Una storia molto semplice nella sua struttura romanzesca e di lettura piacevole : questo é a prima vista “La testa perduta di Damasceno Monteiro” di Antonio Tabucchi. Il romanzo, tuttavia, va molto al di là di questo. Il ritrovamento, nella città di Oporto in Portogallo, di un corpo privo di testa dá inizio a un’indagine giornalistica che si avvale del supporto di un rinomato avvocato, soprannominato Loton per il suo fisico debordante che ricorda il celebre attore Charles Laughton, protagonista, nelle vesti di avvocato, appunto, del bellissimo film “Testimone d’accusa” per la regia di Billy Wilder. Il Loton di Tabucchi è uomo dalla cultura vastissima che ha trascurato il profitto per dedicarsi alla difesa dei più deboli. È lui che apre gli occhi a Firmino, il giornalista, sui meccanismi complicati e poco trasparenti che regolano i rapporti tra cittadino e istituzioni. Con una non semplice disquisizione filosofica su ciò che si intende per Grundnorm, Loton denuncia la malcelata corruzione di certi ambienti della Guardia Nacional.

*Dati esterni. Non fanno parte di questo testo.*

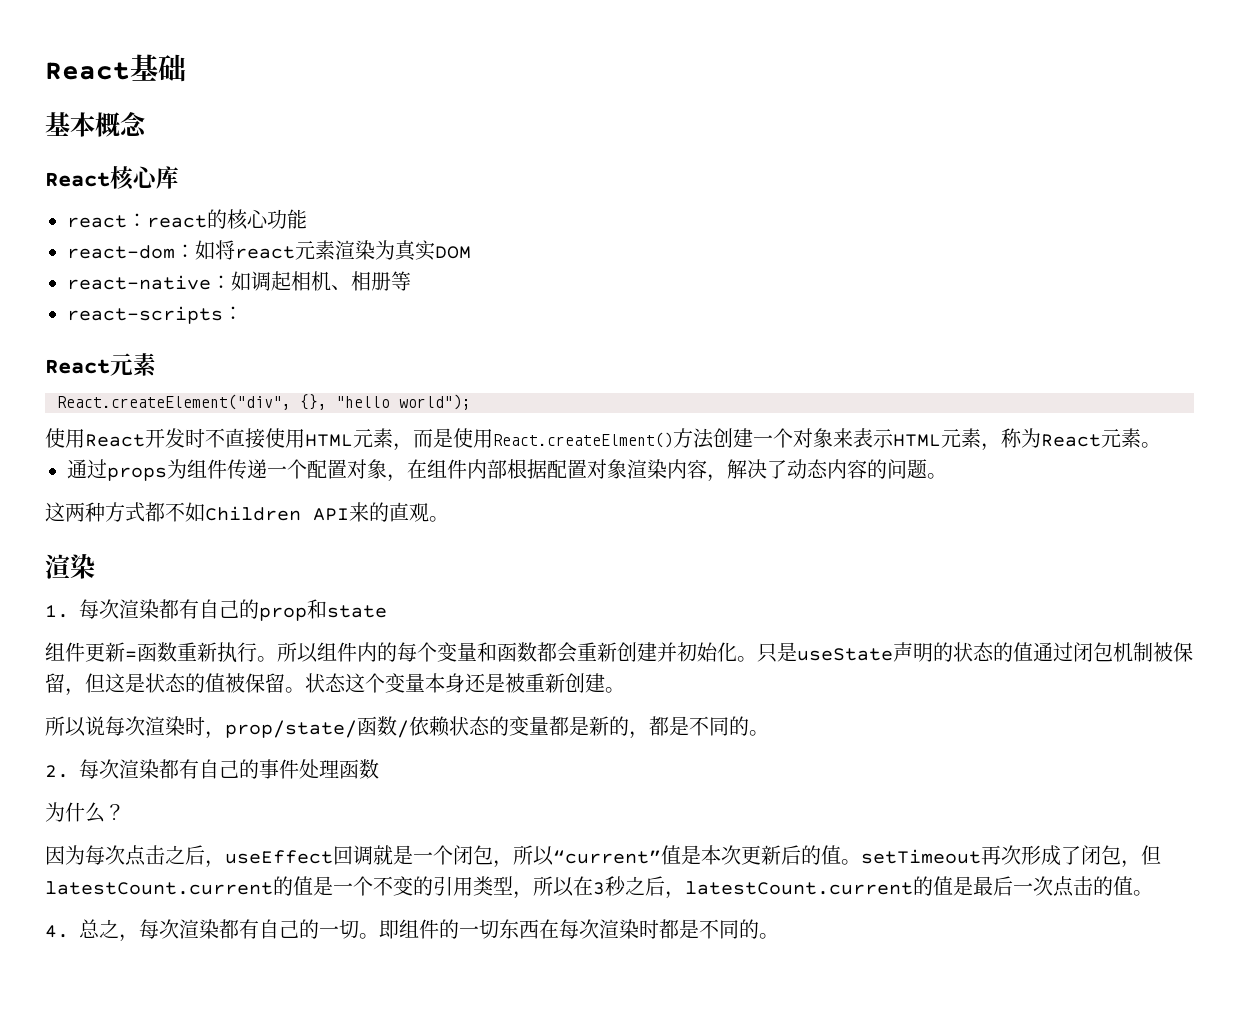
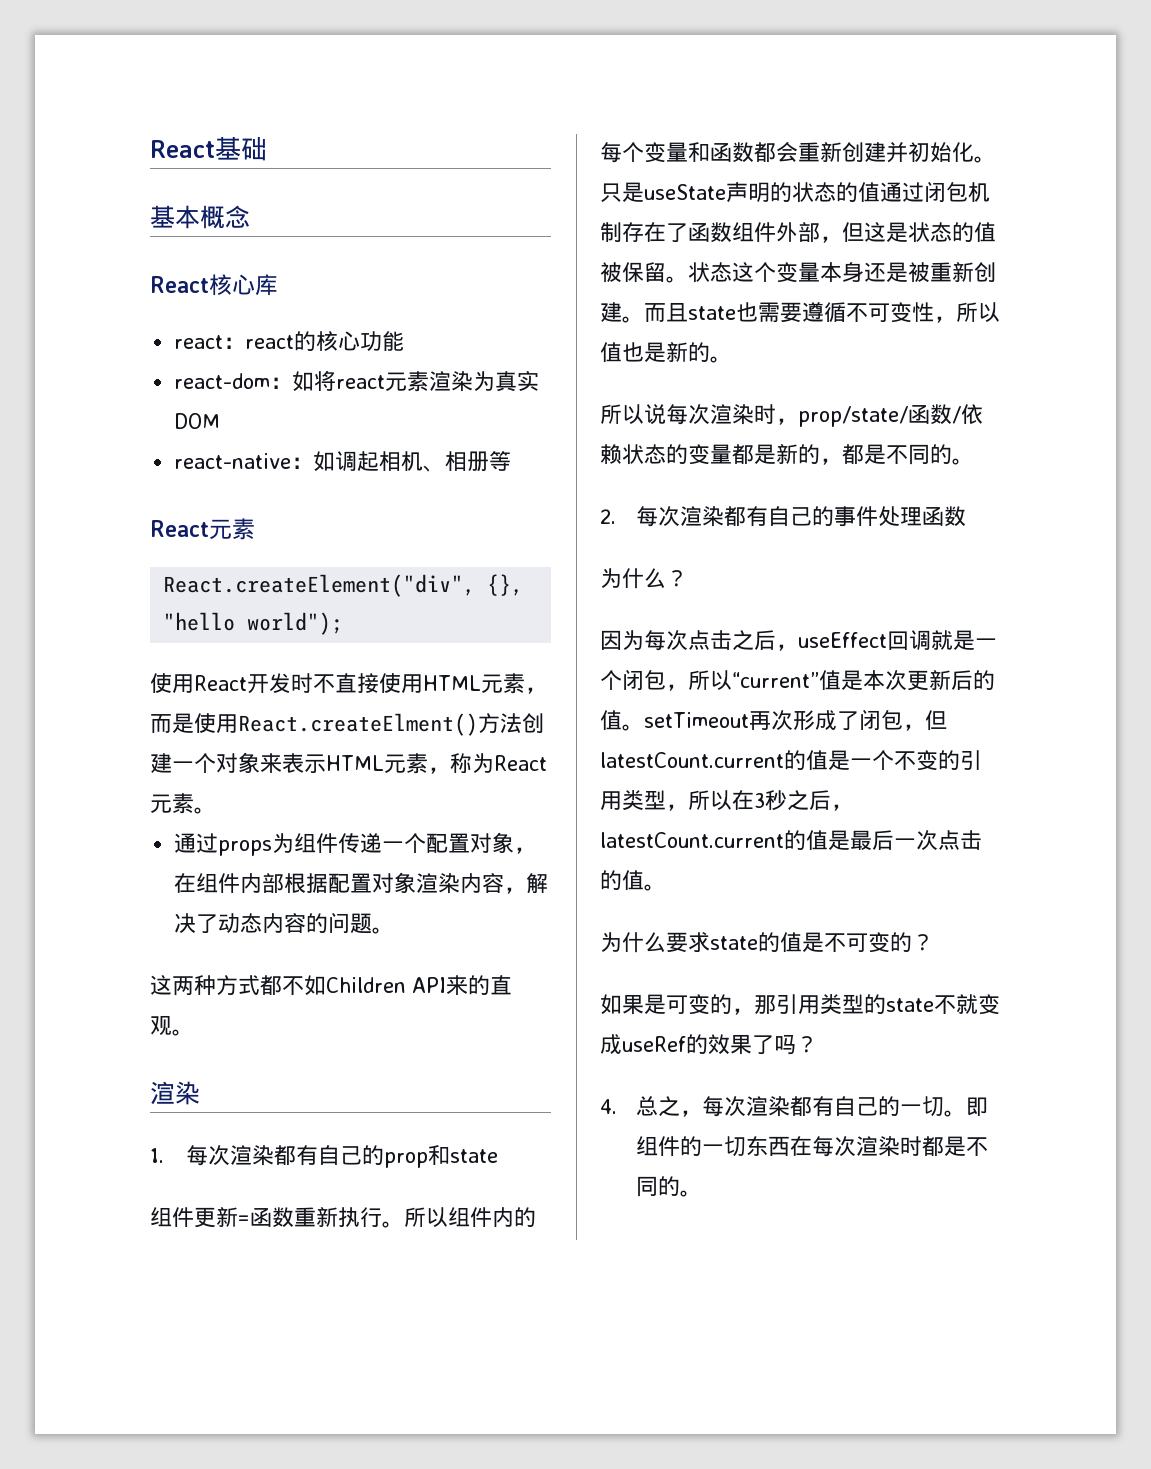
- react-scripts：
- 只是useState声明的状态的值通过闭包机制被保留，但这是状态的值被保留。
+ 只是useState声明的状态的值通过闭包机制存在了函数组件外部，但这是状态的值被保留。
+ 而且state也需要遵循不可变性，所以值也是新的。
+ 为什么要求state的值是不可变的？
+ 如果是可变的，那引用类型的state不就变成useRef的效果了吗？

Facendo riferimento alla filosofia del diritto così come era stata interpretata da Hans Kelsen, egli sostiene che la Norma-base dell’ordinamento giuridico è indipendente dalle norme morali e pertanto essendo essa fondamentale e costituendo, nonostante base, il vertice della piramide del sistema del diritto, può facilmente celare ciò che al sistema morale apparirebbe negativo e deprecabile. In questo modo Loton spiega la deriva del potere verso l’oppressione e l’abuso che si servono senza scrupolo della tortura e della negazione di ogni diritto umano.
La critica di Tabucchi tuttavia non si ferma qui. Sono in discussione anche la funzione della stampa, i limiti e la veridicità dell’informazione, la manipolazione dell’opinione pubblica. E non è meno importante la considerazione sugli stili letterari: non a caso si cita Lukacs - autore del fondamentale “Teoria del romanzo” e di “Storia e coscienza di classe” - che definì il saggio una “forma tra letteratura e filosofia”, a metà cioè tra creazione immaginaria e creazione concettuale, quella forma letteraria che affronta i problemi, ma non offre soluzioni.
Ciò che colpisce il lettore, nelle pagine conclusive del romanzo è l’amara constatazione di trovarsi in un mondo privo di certezze, dove il concetto di giustizia è svuotato di ogni contenuto.